**TO DO**
Return each entry below word for word, leaving out any image.

**PROVIDED RECORDS**
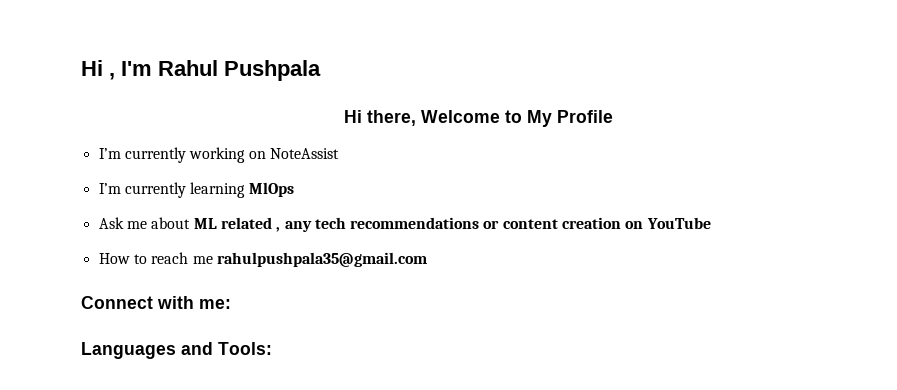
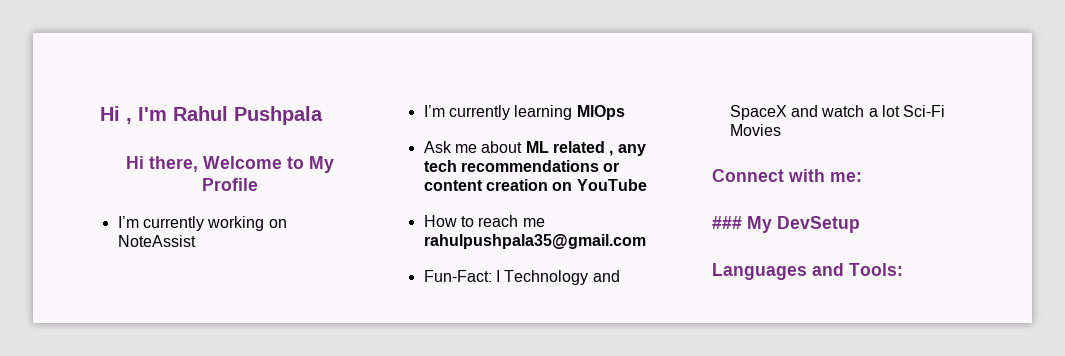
+ Fun-Fact: I Technology and SpaceX and watch a lot Sci-Fi Movies
+ ### My DevSetup

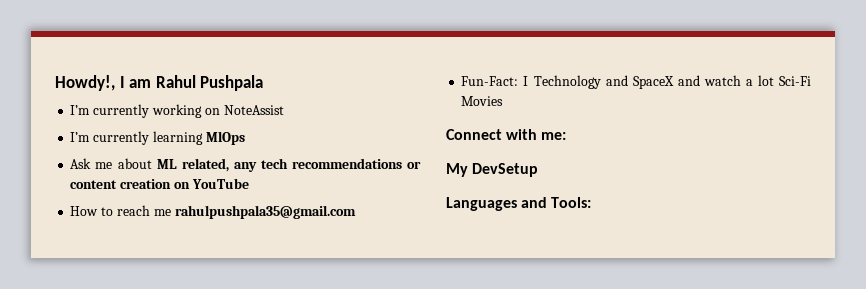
- Hi , I'm Rahul Pushpala
+ Howdy!, I am Rahul Pushpala
- Hi there, Welcome to My Profile
- Ask me about ML related , any tech recommendations or content creation on YouTube
+ Ask me about ML related, any tech recommendations or content creation on YouTube
- ### My DevSetup
+ My DevSetup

**RESPONSE TO THIS EXERCISE**
+ Fun-Fact: I Technology and SpaceX and watch a lot Sci-Fi Movies
+ ### My DevSetup

- Hi , I'm Rahul Pushpala
+ Howdy!, I am Rahul Pushpala
- Hi there, Welcome to My Profile
- Ask me about ML related , any tech recommendations or content creation on YouTube
+ Ask me about ML related, any tech recommendations or content creation on YouTube
- ### My DevSetup
+ My DevSetup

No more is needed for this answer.